No additional intern positions

If since Covid, the state of health of emergency services coming out of the summer break has been scrutinized, the 2024 vintage has taken on a particular color with the “affair” of the 1,500 fewer intern positions in hospitals at the start of the school year. Rather than wipe away the slack of the reform of their exam (it was launched in 2019 for a first application this year, Editor’s note), a large number of students preferred to repeat their 6th year: 7% compared to 3% usually, according to the Conference of Deans of Medicine quoted by AFP. As a result, “only” 7,974 positions were opened by decree, 16% fewer than in 2023.

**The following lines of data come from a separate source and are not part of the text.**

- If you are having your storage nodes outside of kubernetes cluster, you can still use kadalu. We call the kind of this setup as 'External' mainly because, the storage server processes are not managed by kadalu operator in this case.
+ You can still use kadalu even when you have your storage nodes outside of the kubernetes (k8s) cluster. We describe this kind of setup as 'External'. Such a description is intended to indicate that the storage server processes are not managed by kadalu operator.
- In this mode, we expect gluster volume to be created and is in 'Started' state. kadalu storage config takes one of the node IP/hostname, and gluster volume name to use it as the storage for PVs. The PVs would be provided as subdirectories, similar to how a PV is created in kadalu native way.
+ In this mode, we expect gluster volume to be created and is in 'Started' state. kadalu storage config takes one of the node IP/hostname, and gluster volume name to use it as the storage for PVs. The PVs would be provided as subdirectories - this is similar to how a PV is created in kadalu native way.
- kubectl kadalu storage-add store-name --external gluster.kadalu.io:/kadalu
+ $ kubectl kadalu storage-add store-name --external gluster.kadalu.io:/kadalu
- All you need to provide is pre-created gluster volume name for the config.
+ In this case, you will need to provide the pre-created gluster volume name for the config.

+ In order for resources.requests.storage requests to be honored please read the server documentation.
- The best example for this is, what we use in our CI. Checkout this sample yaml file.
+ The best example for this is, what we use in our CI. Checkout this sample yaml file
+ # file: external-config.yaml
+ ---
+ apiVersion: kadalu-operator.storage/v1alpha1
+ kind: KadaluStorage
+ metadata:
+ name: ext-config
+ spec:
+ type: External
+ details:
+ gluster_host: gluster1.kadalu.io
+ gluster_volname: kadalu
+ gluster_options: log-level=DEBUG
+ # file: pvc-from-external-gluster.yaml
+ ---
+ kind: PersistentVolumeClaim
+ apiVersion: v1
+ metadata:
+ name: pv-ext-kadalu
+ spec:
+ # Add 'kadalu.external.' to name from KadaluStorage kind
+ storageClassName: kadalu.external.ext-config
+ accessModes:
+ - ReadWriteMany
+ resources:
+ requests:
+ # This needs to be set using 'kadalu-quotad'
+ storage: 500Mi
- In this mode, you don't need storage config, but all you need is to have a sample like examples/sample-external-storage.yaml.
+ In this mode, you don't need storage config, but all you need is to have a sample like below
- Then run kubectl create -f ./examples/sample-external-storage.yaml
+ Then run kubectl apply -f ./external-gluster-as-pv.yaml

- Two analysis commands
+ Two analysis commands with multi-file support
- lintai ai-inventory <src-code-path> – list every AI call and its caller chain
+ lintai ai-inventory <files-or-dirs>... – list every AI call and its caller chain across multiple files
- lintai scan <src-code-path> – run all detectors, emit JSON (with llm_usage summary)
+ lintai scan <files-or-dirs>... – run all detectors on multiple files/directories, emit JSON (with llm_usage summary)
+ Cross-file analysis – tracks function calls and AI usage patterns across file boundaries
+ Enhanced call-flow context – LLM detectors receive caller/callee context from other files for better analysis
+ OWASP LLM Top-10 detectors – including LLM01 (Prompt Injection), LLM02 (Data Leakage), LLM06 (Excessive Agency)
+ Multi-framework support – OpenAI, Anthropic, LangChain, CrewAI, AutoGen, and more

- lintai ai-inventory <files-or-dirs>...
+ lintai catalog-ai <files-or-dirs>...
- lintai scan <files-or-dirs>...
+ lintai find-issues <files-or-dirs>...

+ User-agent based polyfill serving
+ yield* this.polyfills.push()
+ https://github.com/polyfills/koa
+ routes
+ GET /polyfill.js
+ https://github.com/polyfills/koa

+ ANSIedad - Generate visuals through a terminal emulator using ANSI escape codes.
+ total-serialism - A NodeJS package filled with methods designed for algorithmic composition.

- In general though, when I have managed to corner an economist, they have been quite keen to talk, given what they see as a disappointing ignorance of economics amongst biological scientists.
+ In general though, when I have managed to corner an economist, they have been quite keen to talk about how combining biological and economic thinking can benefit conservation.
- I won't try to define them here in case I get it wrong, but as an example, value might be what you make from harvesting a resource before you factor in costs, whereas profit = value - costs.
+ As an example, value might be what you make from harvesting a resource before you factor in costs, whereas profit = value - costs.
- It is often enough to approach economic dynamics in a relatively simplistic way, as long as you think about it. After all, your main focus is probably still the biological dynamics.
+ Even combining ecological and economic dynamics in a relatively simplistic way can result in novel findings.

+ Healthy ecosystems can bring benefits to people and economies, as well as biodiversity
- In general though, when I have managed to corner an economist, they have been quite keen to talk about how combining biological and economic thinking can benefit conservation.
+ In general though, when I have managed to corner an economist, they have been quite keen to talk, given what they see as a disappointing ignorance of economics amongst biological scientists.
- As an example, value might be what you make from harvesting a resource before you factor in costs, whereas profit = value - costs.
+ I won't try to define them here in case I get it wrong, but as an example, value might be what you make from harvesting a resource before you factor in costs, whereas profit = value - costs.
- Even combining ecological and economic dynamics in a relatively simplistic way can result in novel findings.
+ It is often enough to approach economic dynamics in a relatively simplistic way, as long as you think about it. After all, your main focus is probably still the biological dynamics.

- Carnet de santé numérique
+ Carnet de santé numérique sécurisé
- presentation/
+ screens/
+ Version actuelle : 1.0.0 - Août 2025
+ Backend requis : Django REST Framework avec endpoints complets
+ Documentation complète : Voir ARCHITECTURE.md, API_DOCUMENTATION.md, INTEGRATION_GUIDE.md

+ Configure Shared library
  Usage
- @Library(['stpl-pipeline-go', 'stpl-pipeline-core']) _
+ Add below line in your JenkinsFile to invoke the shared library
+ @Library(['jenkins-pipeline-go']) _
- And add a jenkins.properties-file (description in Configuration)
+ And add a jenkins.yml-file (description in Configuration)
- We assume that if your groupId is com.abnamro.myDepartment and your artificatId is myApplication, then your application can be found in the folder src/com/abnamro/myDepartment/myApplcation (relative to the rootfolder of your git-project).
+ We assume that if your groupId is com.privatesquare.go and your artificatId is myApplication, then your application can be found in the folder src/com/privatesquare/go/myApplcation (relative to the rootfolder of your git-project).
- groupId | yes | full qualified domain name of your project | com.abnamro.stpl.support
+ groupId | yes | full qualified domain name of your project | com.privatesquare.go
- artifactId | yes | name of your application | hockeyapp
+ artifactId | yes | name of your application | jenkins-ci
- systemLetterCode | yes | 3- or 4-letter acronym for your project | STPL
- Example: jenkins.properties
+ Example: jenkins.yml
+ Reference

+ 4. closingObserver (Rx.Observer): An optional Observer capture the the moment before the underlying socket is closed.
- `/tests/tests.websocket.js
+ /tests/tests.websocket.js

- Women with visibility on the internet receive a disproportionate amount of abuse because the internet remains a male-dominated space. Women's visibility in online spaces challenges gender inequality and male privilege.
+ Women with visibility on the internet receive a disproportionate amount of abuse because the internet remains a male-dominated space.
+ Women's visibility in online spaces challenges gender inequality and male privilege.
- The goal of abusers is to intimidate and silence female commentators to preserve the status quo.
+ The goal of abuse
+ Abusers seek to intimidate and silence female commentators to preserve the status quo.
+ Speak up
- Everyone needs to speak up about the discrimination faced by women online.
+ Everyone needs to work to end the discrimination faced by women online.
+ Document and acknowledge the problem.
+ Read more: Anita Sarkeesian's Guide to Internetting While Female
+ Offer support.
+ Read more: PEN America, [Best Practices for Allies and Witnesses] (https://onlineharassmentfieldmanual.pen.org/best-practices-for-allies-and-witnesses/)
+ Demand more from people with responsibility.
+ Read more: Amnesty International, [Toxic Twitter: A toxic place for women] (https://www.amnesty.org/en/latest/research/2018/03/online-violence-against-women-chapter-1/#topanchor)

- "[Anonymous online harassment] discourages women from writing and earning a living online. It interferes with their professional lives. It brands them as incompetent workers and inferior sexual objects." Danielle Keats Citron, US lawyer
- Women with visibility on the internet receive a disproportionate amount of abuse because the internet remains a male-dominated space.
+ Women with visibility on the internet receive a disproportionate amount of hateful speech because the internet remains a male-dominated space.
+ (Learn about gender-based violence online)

Less space overall and therefore less space per speciality, even if the ministry claims to have preserved the highest priority ones such as paediatrics or psychiatry, and an allocation which is made according to the exit rank of the exam: students have spoken out to denounce an injustice, without however being followed by their representative associations.

“Each year, the number of open positions is aligned with the number of students to be distributed. What’s more, the failure rate has remained below 2%. We will get the students back next year,” tempers Frédéric Valletoux. While the dematerialized allocation procedure begins this Friday, no additional positions will be opened. To do so would also amount to penalizing general medicine or “small” university hospitals, he adds. It is up to the next government to review, or not, the 2019 reform.